**Goal of the exercise**
Filter the entries for the word "letter". Copy each line that has it.

((

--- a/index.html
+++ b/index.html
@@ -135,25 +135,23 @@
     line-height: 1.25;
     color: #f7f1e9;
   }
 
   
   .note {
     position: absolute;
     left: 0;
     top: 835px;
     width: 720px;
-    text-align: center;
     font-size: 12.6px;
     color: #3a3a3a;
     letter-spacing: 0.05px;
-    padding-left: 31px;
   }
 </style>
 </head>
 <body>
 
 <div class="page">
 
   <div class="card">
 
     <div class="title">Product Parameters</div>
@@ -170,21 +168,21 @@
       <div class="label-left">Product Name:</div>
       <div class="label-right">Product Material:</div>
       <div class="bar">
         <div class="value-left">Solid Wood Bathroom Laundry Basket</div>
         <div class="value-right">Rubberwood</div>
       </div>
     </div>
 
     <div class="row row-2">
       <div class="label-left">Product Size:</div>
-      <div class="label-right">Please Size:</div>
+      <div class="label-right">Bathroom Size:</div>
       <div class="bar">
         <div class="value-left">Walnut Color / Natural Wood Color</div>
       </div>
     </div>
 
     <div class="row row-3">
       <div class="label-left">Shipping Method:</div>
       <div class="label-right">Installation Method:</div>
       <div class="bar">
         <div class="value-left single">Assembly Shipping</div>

))
((

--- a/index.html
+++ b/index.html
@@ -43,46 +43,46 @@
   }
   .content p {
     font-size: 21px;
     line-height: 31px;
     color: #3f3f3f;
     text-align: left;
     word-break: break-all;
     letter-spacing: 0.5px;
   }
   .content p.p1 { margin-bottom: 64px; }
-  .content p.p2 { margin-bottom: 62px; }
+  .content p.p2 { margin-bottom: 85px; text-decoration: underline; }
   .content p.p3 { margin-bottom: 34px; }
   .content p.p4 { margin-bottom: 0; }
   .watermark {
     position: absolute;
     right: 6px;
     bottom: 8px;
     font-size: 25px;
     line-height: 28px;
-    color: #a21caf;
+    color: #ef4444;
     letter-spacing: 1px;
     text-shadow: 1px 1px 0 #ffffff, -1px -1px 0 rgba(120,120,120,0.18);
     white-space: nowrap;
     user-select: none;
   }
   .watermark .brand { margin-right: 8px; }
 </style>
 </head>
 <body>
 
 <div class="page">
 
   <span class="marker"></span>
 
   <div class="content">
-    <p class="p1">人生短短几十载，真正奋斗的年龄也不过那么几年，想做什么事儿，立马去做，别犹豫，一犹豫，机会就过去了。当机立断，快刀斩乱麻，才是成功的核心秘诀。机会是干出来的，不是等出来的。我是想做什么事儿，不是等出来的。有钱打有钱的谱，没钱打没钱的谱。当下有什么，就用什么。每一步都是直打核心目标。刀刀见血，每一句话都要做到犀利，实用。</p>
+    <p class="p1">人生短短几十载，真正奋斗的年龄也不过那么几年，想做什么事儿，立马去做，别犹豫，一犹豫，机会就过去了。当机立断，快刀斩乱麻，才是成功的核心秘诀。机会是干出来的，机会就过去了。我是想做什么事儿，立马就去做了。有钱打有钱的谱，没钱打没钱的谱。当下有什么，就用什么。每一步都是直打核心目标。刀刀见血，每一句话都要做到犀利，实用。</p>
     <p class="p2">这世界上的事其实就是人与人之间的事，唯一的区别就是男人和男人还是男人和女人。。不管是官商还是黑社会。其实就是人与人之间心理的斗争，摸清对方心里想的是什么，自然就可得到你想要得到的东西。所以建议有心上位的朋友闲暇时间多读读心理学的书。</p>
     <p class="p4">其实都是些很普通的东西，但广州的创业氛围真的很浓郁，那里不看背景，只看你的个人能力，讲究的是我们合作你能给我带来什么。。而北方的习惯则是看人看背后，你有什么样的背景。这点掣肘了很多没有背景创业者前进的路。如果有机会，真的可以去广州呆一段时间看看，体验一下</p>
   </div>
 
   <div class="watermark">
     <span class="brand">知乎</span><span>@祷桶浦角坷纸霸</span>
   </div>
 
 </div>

))
((

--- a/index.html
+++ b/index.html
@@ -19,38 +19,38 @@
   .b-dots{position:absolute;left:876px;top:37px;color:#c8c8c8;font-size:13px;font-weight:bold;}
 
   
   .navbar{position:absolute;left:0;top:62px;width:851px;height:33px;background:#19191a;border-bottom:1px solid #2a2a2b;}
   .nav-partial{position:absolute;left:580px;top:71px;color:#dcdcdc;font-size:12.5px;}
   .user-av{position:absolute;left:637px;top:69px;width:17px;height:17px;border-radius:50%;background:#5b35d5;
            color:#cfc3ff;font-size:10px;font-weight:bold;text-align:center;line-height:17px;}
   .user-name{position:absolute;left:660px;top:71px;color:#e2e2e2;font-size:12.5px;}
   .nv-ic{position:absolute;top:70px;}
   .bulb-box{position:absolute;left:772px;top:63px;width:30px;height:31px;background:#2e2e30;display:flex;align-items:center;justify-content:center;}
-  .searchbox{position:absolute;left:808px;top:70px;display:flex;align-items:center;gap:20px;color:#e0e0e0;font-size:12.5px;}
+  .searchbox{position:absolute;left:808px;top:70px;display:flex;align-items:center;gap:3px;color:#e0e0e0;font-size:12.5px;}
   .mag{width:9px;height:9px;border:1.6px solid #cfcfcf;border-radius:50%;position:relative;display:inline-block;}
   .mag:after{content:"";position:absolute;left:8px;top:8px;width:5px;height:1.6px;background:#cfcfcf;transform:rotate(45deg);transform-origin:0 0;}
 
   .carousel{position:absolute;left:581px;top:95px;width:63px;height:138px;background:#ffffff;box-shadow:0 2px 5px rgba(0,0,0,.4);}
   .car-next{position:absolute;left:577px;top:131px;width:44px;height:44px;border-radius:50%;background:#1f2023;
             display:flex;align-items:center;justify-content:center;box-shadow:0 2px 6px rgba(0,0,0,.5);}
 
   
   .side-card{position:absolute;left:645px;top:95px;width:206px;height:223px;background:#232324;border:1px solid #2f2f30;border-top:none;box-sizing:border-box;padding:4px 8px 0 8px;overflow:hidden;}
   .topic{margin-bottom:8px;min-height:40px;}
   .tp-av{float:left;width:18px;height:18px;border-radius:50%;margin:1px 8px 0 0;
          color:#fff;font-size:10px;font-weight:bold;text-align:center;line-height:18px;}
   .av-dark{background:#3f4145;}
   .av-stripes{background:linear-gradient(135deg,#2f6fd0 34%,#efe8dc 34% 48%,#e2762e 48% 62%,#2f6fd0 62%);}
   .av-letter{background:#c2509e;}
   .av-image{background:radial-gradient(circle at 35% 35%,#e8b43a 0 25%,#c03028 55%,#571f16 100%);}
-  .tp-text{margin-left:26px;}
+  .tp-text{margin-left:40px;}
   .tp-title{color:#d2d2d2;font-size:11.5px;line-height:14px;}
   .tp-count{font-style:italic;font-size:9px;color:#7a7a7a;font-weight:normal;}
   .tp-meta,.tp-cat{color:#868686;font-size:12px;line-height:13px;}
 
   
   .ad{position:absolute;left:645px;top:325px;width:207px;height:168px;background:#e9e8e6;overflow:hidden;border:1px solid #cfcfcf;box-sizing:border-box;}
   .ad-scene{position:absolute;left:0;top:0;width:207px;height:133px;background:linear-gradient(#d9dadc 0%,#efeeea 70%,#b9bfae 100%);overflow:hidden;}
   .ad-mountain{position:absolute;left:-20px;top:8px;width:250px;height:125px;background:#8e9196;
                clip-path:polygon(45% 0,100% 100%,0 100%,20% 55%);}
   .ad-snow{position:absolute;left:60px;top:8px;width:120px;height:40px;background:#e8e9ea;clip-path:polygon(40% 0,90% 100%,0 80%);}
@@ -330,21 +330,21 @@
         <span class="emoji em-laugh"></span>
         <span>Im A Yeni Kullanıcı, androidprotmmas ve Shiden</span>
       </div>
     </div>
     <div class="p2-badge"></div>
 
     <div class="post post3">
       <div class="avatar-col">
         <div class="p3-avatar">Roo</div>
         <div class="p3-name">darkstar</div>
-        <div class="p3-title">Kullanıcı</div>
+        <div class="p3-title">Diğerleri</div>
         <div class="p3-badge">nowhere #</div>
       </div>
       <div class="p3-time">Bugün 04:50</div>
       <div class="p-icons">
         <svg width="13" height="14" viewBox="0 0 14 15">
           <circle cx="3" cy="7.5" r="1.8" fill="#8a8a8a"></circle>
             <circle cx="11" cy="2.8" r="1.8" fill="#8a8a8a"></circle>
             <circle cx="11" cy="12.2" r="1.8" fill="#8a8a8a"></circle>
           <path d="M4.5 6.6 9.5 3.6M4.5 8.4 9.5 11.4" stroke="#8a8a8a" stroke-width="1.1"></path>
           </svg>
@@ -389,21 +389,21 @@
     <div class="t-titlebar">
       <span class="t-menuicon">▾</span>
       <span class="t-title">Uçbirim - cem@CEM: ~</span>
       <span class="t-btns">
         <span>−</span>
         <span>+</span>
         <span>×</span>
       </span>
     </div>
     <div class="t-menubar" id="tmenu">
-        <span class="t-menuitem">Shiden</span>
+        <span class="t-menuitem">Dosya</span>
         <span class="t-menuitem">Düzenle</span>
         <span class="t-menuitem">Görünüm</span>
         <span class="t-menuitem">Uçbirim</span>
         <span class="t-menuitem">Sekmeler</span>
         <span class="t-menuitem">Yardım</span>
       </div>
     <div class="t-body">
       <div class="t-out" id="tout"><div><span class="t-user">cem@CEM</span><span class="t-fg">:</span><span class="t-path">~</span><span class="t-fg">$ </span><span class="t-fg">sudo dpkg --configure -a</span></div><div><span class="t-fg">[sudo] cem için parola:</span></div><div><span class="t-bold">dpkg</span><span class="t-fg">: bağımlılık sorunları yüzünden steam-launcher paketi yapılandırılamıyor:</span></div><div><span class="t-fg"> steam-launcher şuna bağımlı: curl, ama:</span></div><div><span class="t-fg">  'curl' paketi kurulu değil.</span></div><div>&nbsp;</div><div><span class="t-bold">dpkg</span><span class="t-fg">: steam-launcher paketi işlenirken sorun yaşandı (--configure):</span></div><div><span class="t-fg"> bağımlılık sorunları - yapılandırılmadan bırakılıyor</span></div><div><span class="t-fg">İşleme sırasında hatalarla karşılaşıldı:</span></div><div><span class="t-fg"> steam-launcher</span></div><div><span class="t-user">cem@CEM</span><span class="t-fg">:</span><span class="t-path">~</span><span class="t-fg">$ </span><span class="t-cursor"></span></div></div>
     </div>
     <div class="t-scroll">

))

**Exercise result**
     letter-spacing: 0.05px;
     letter-spacing: 0.5px;
     letter-spacing: 1px;
   .av-letter{background:#c2509e;}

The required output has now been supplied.